One man’s tourist trap is another man’s Tonga. Once known as The Tonga Room, this enduring legend of a hotel tiki bar in Nob Hill’s Fairmount Hotel almost closed a few years back. Thank goodness it endured. For over 50 years, this bar built around an old swimming pool features elaborate Polynesian kitsch and serves up tropical drinks that taste like dishwater. A floating stage allows the live band to motor around the pool. The music trends heavily toward 1970s radio hits, and sometimes, as you twirl your paper umbrella in your watered-down drink and the band slowly floats up to your table crooning Andy Gibb tunes, you may wonder if you’ve drunk yourself back into a previous century. You haven’t. You are in Tonga. No local would ever show their face here. I don’t care. I also love the Beauty Bar in the Mission District for its $15 martini-and-manicure, although the manicure is kind of horrifying. (Keep expectations low for that, and really, any manicure offered in a low-lit dive bar.) And my favorite San Francisco nights include a stop at the bar atop the Kimpton Sir Francis Drake Hotel for dancing, drinks and incredible views of the city.

Get Out of Town

At Barry and Felicia’s home in Marin County, we drew up plans for our still hypothetical visit to Yosemite National Park. The park’s west entrance had reopened, but online pictures of rangers wearing gas masks didn’t inspire hope. Both Glacier Point and the Mariposa Grove of sequoias remained closed.
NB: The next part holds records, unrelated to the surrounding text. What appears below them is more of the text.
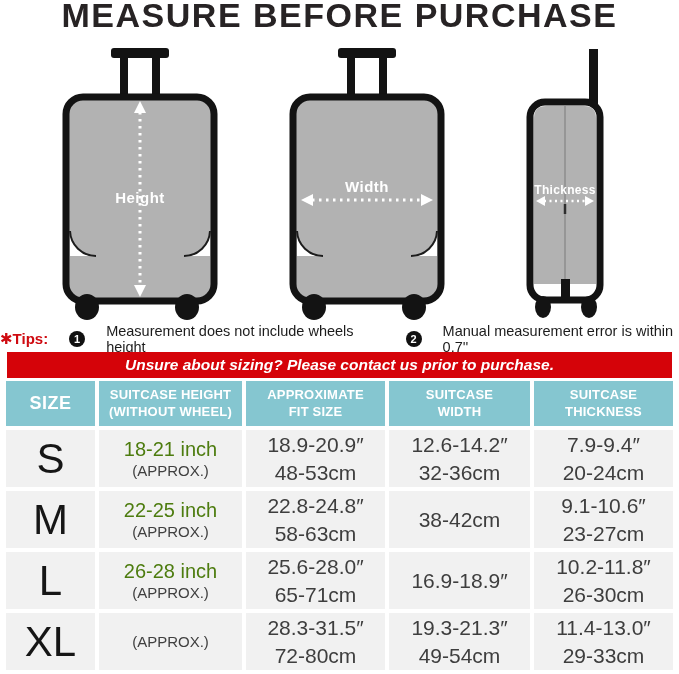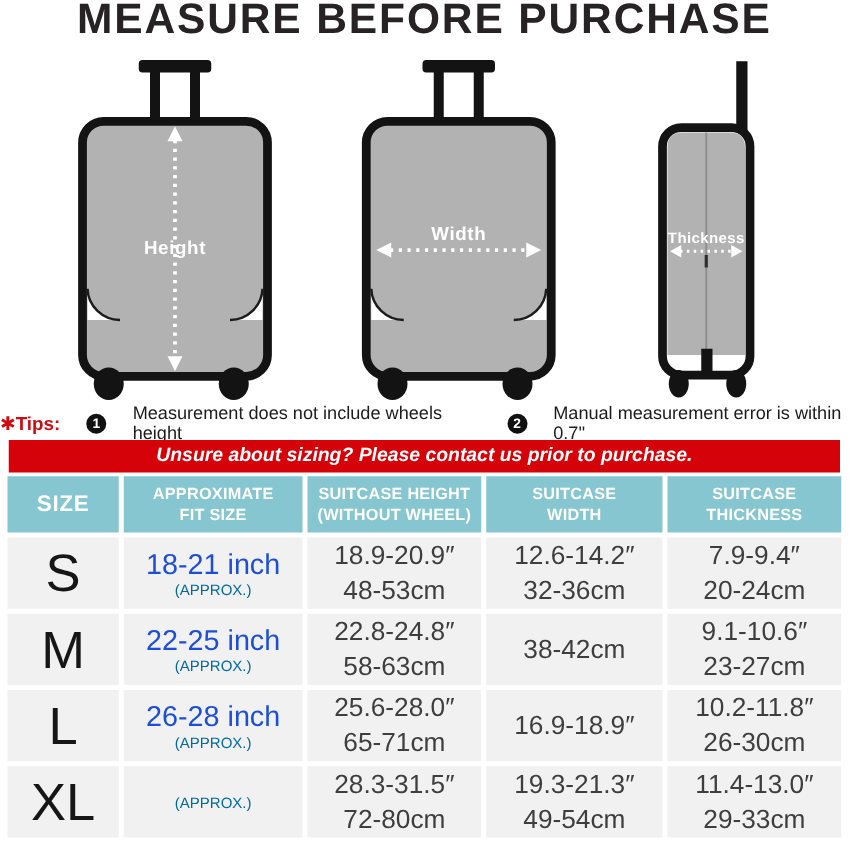--- a/index.html
+++ b/index.html
@@ -130,14 +130,14 @@
       <span class="big">SIZE</span>
     </div>
     <div class="hcell">
+      <span>SUITCASE HEIGHT</span>
+      <span>(WITHOUT WHEEL)</span>
+    </div>
+    <div class="hcell">
       <span>APPROXIMATE</span>
       <span>FIT SIZE</span>
     </div>
     <div class="hcell">
-      <span>SUITCASE HEIGHT</span>
-      <span>(WITHOUT WHEEL)</span>
-    </div>
-    <div class="hcell">
       <span>SUITCASE</span>
       <span>WIDTH</span>
     </div>

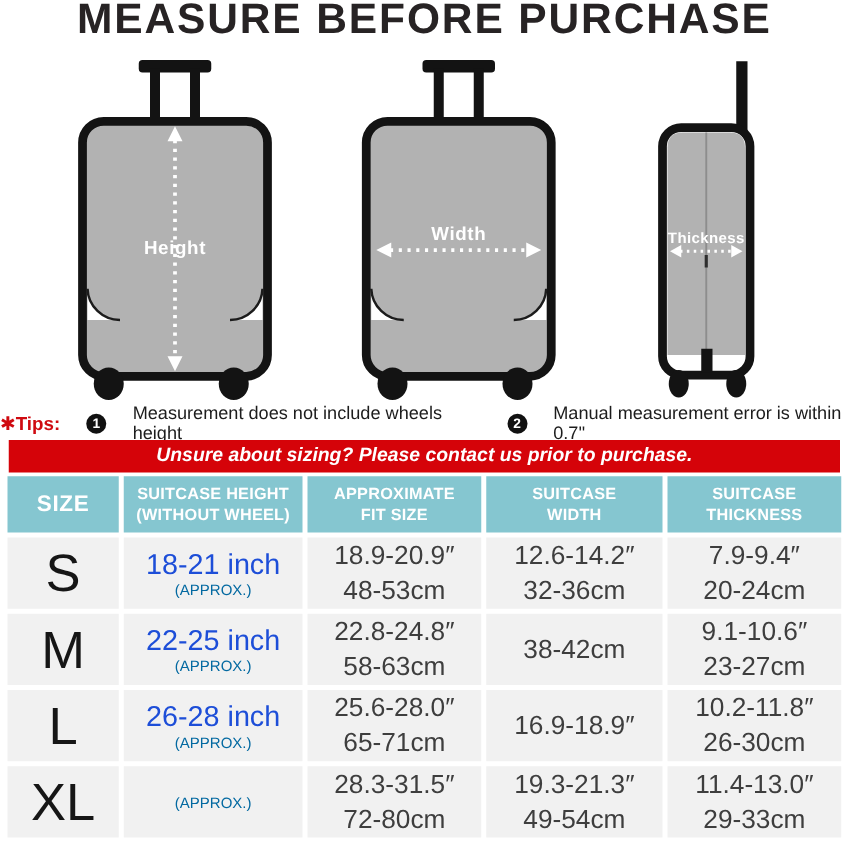--- a/index.html
+++ b/index.html
@@ -49,7 +49,7 @@
     justify-content:center;text-align:center;
   }
   .size-txt{font-size:42px;font-weight:400;color:#161616;line-height:1;}
-  .fit1{font-size:23px;color:#1d4ed8;line-height:1.15;}
+  .fit1{font-size:20px;color:#4d7c0f;line-height:1.15;}
   .fit2{font-size:12px;color:#0369a1;line-height:1.2;margin-top:1px;}
   .mline{font-size:21px;color:#3e3e3e;line-height:1.3;}
 </style>

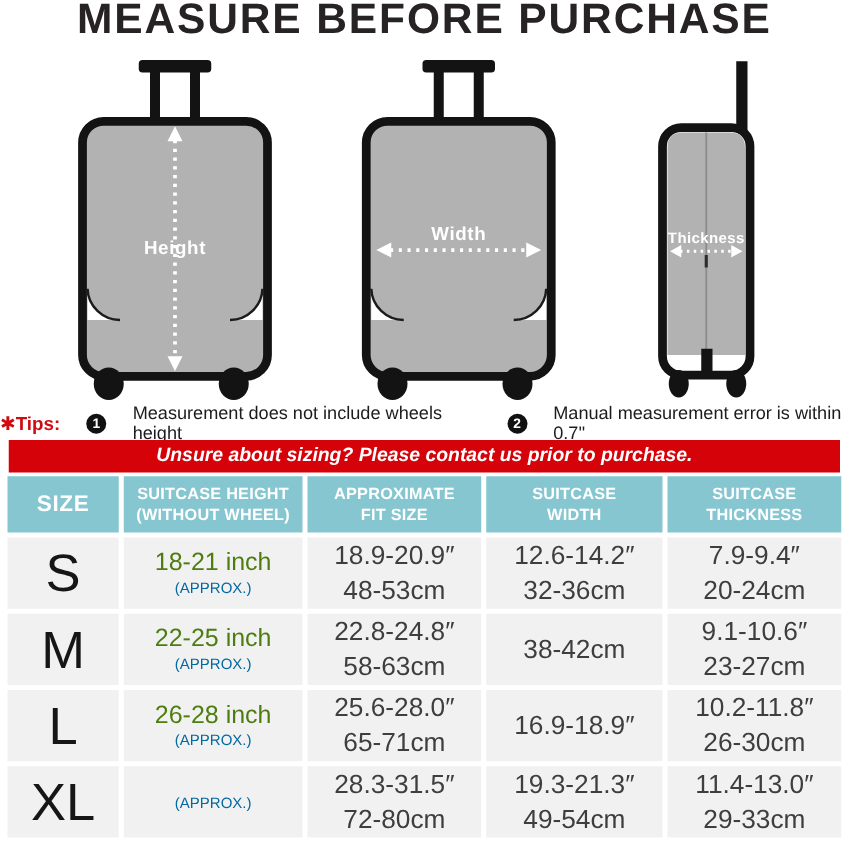--- a/index.html
+++ b/index.html
@@ -50,7 +50,7 @@
   }
   .size-txt{font-size:42px;font-weight:400;color:#161616;line-height:1;}
   .fit1{font-size:20px;color:#4d7c0f;line-height:1.15;}
-  .fit2{font-size:12px;color:#0369a1;line-height:1.2;margin-top:1px;}
+  .fit2{font-size:15px;color:#404040;line-height:1.2;margin-top:1px;}
   .mline{font-size:21px;color:#3e3e3e;line-height:1.3;}
 </style>
 </head>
We stayed at Cedar Lodge in El Portal, a town just outside the park on Route 140. Encouraged by Felicia, we drove into Yosemite Valley on Route 120. We’re glad we listened, if only for the sweeping views the route afforded. As we approached the valley, wafts of smoke that looked like campfires
dotted the hills, and the air, though clear, smelled like burning pine.

We followed an itinerary from Felicia that included a car ride on Tioga Road to Tuolumne Meadows and a hike to Nevada Falls. My son, learning the hotel Wi-Fi had been knocked out by the fires, predicted Yosemite would be
psychological torture. But with Felicia’s itinerary, he didn’t complain once, except to note the pictures he took of the views and wildlife “didn’t do it
all justice.”

On the way to Tuolumne Meadows, we stopped in the Tuolumne grove of ancient sequoias. There, I learned these trees can live thousands of years, surviving multiple fires, pestilence and plague. What keeps them alive? Their roots, which intertwine with the roots of their sequoia neighbors. These bonds hold one another up. They are strengthened by their community, and when one topples, the whole community feels the loss. They can’t die of old age, but they can die of the tree version of what humans might call loneliness.

In that grove, I silently thanked my friends for their generosity, guidance and hand-drawn maps. The trees’ entwined roots reminded me to keep reaching out and connecting whenever the opportunity presented itself — even if the opportunity is last minute and hastily planned. Maybe if we said yes more often. we’d all, like the sequoia, live longer and stronger for it.